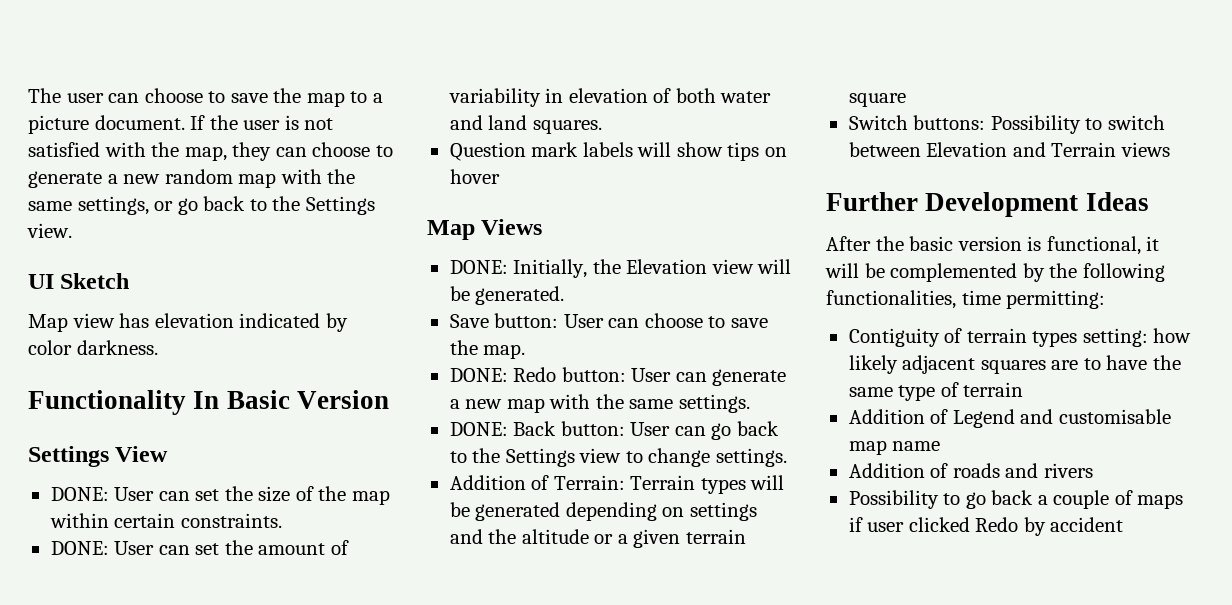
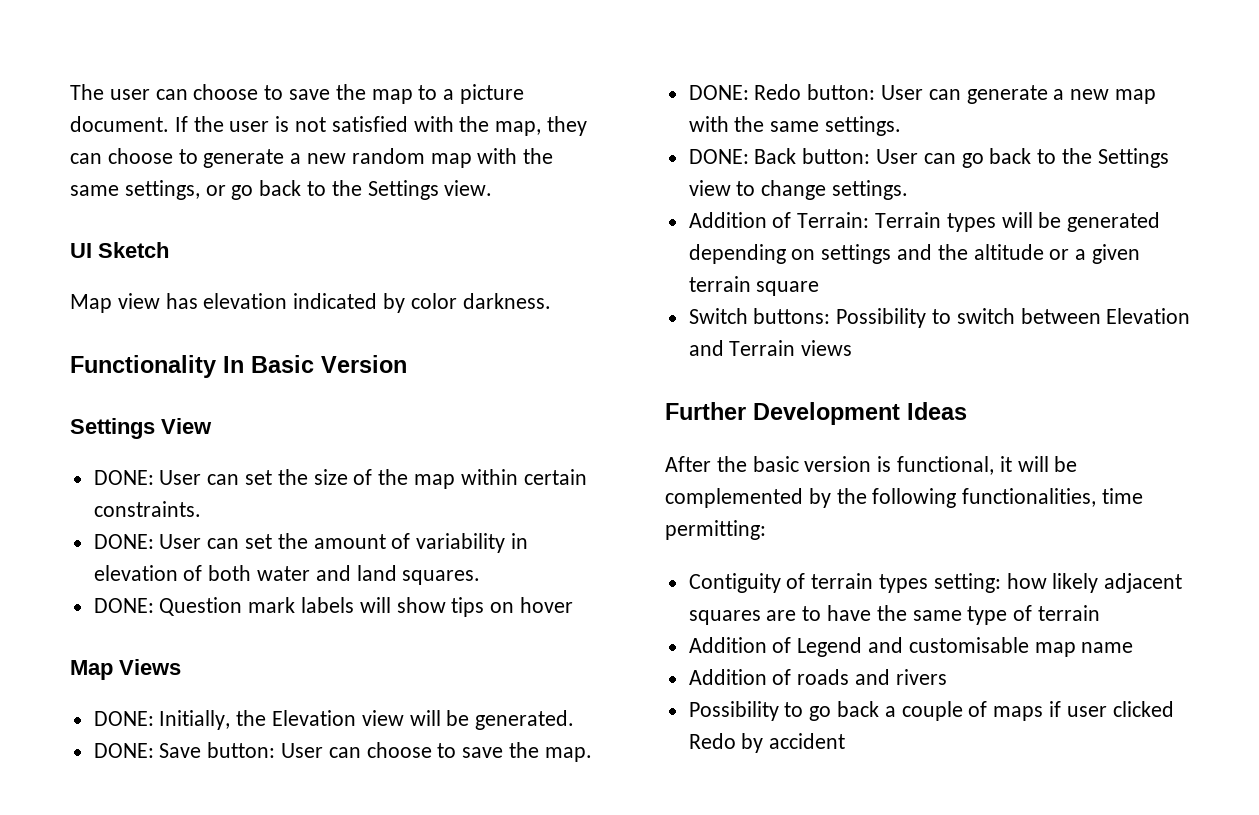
(602, 127) none -> [93,598,154,613] DONE:
(565, 295) none -> [93,743,154,758] DONE:

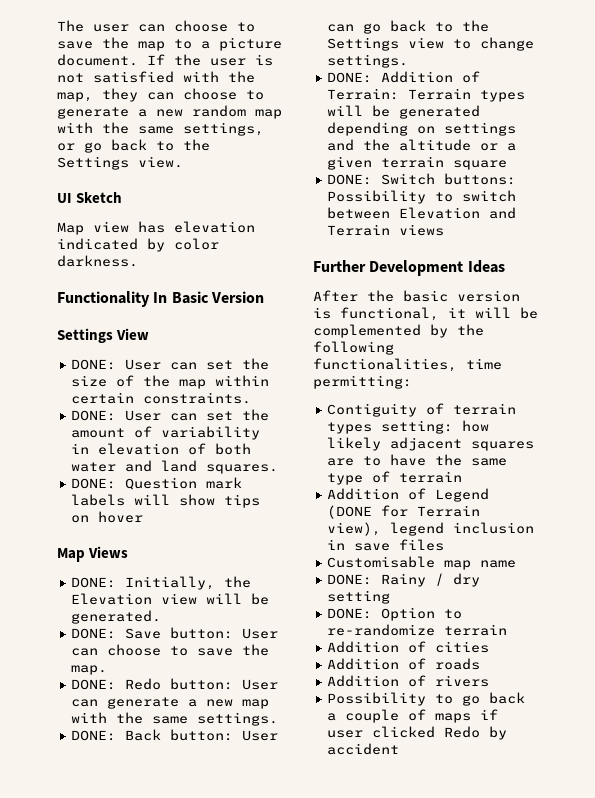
(909, 190) none -> [327,72,373,83] DONE:
(820, 288) none -> [327,174,373,185] DONE:
[868,637,1134,657] and customisable map name -> [327,505,481,519] [327,522,535,536] [327,539,445,551] [327,556,517,570] [327,573,481,587] [327,590,391,604] [327,607,463,621] [327,624,508,636] [327,641,490,653] (DONE for Terrain view), legend inclusion in save files // Customisable map name // DONE: Rainy / dry setting // DONE: Option to re-randomize terrain // Addition of cities
[855,669,891,685] and -> [327,675,427,687] // Addition of

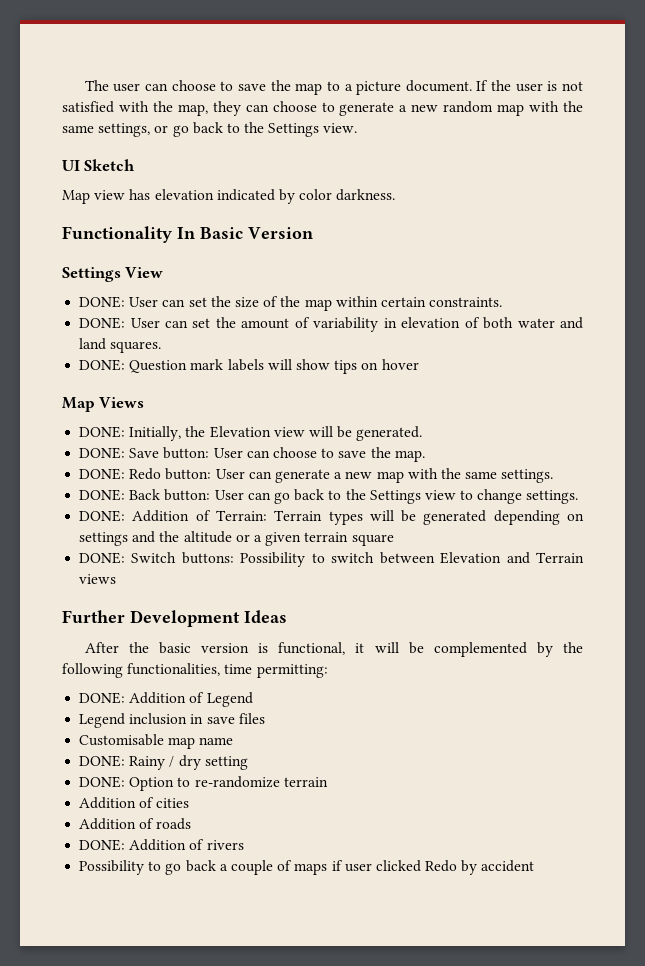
[327,403,517,417] [327,420,490,434] [327,437,535,451] [327,454,508,466] [327,471,463,485] [327,488,490,502] [327,505,481,519] [327,522,445,536] Contiguity of terrain types setting: how likely adjacent squares are to have the same type of terrain // Addition of Legend (DONE for Terrain view), legend -> [79,692,253,707] [79,713,126,728] DONE: Addition of Legend // Legend
(481, 664) none -> [79,839,126,851] DONE:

━━━━━━━━

• **WHAT IS BEING ASKED**: Copy every line from the material in which the word "legend" can be found.

• **SOLVED EXERCISE**:
[868,637,1134,657] and customisable map name -> [327,505,481,519] [327,522,535,536] [327,539,445,551] [327,556,517,570] [327,573,481,587] [327,590,391,604] [327,607,463,621] [327,624,508,636] [327,641,490,653] (DONE for Terrain view), legend inclusion in save files // Customisable map name // DONE: Rainy / dry setting // DONE: Option to re-randomize terrain // Addition of cities
[327,403,517,417] [327,420,490,434] [327,437,535,451] [327,454,508,466] [327,471,463,485] [327,488,490,502] [327,505,481,519] [327,522,445,536] Contiguity of terrain types setting: how likely adjacent squares are to have the same type of terrain // Addition of Legend (DONE for Terrain view), legend -> [79,692,253,707] [79,713,126,728] DONE: Addition of Legend // Legend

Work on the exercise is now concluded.